「SIMフリースマホに潜む落とし穴」や「iPhoneとVoLTEと中継電話の関係」などを解説(2)
法制度上、技適認証を受ければIOTの必要はないが...
最後に登壇した大内氏の登壇テーマは「MVNOとSIMフリー端末について」。SIMフリー端末の普及にあわせて接続に関するトラブルも増加傾向にあり、その背景と主な事例の説明が行われた。
接続の不具合が起きる背景として大内氏が挙げたのが「技適」と「相互接続テスト(IOT)」の関係だ。
本来、携帯電話端末をキャリア(事業者)に接続する際には「事業者の接続検査を受けることが必要」と電気通信事業法で定められている。NTTドコモ向けの端末であればNTTドコモの接続検査に合格する必要がある、ということだ。
ただしこれでは、複数の事業者と接続しようとすればそれだけ接続検査が増えてしまい利便性に欠けるということで、登録認定機関で「技適」認定を受けた端末であれば事業者の接続検査が不要となる特例が設けられている。
これにより、SIMフリー端末でも「技適」認定を受ければキャリアの接続検査なしに利用できるようになっている。
技適端末でもキャリア設備との『相性』が悪く通信が不安定化することも
ところが、大内氏によれば「キャリアが利用している様々な機器との相性、接続時のパラメータや接続手順等の問題から、技適認定端末でも接続が不安定になることがある。キャリアとの接続検査を受け、端末をチューニングすることが望ましい」という。
実際、NTTドコモでは「相互接続ガイドブック」の中で「事前に当社ネットワークと正常な接続確認を行うことをおすすめします」と記載するなど、キャリア側では事前のIOTを推奨している。
また、IIJも同様のスタンスを取っている。講演の最後で、SIMフリー端末メーカーに対してIOTを実施するか、それが難しい場合は「IIJに持ち込んでもらい、共同でテストを実施する機会をいただきたい」と、検査を広く呼びかけたほどだ。
なぜIIJが端末メーカーに検査を呼びかけたのだろうか。
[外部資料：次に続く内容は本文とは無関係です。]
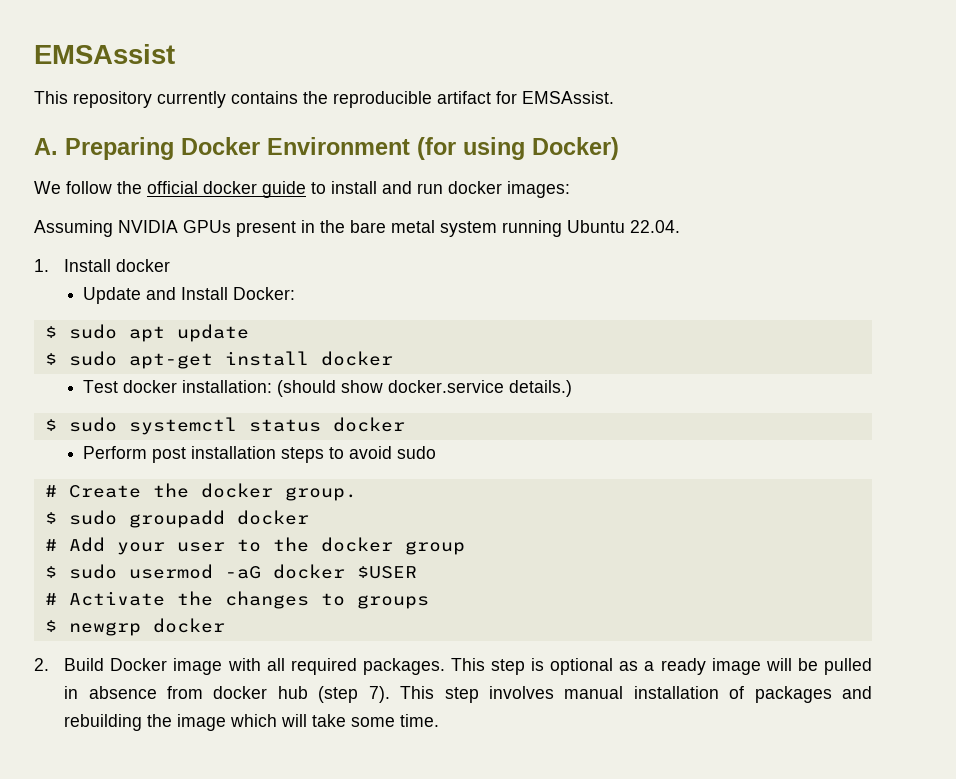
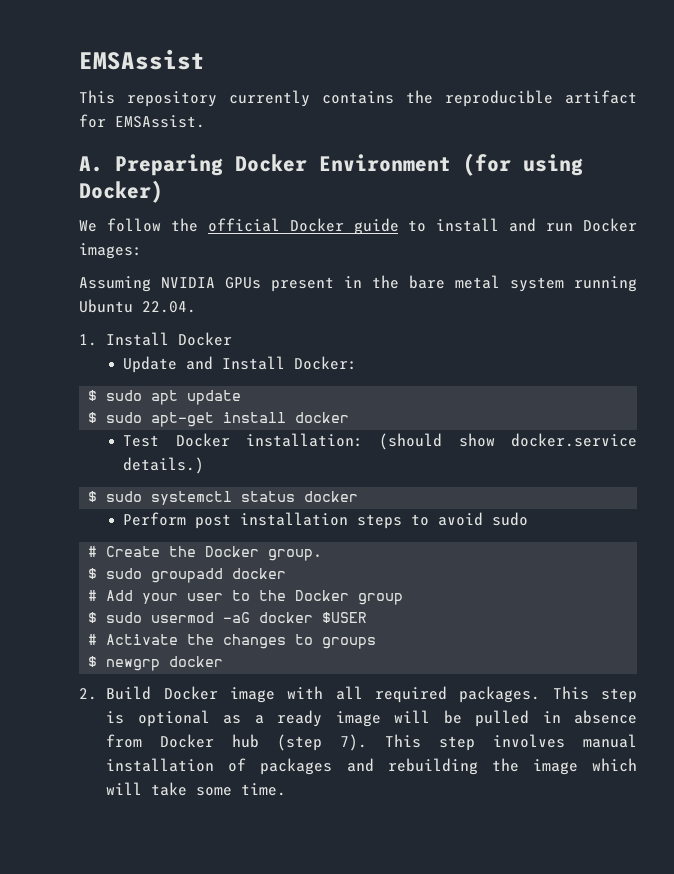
- We follow the official docker guide to install and run docker images:
+ We follow the official Docker guide to install and run Docker images:
- 1. Install docker
+ 1. Install Docker
- Test docker installation: (should show docker.service details.)
+ Test Docker installation: (should show docker.service details.)
- # Create the docker group.
+ # Create the Docker group.
- # Add your user to the docker group
+ # Add your user to the Docker group
- This step is optional as a ready image will be pulled in absence from docker hub (step 7).
+ This step is optional as a ready image will be pulled in absence from Docker hub (step 7).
そこには、端末に起因する問題はMVNO側で原因を突き止めにくい事情がある。
キャリアと端末の相性でつながりにくい状況が発生した場合を仮定すると、それは「端末」と「基地局(キャリア側設備)」とのあいだのトラブルとなり、両者がどのようなやりとり(制御情報)を行っているかMVNO側はほとんど分からないのだ。そのため、原因がどこにあるのか、切り分けが難しい状況となっている。
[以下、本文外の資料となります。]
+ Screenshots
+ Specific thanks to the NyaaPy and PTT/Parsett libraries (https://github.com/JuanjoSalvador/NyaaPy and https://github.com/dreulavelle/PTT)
今回大内氏は、端末と基地局のあいだの無線区間でやりとりされる制御情報を端末のチップから取得し、その解析をもとに原因追究を行った事例を取り上げた。
会場では複数の事例が紹介されたが、ここでは、従来は端末初期設定時にのみ行われていたAPNサーチが、Lollipop(Android5.0)では頻繁に行われるようになり、LTEでの接続ができず3G接続に限定される『APNサーチ問題』を一例として取り上げる。
Nexus5では、まずデフォルトでmopera.netへのAPN接続が試みられてしまい、接続エラーが生じてしまう。すると3Gフォールバック時に端末側が「3G(UTRAN)の能力しかない」との情報を基地局に通知してしまうという。そのためLTE接続ができなくなってしまうのだ。
大内氏の説明終了後、IIJがこのような非常に手間のかかる検証を行う背景を堂前氏が補足した。以下に堂前氏の発言(要約)を掲載する。
とはいえ利用者からすれば「なぜかつながらない」状況はキャリアだろうとMVNOだろうと違いはなく、誰かが交通整理をしなければならないと考えている。解決するにはしかるべきところに対策を取ってもらう必要があるが、そのためには原因と所在の裏付けをとらないとお願いもできない。
検証できる体制がなければ、利用者からの問い合わせにも「分かりません」としか回答できないため、我々としてはできることは確実に手を打っていきたい。今後、SIMロックフリー義務化も追い風となってSIMフリー端末が増加することは確実で、今から力をつけていきたいと思う。
[04/27 3:40] 内容の一部を修正しました。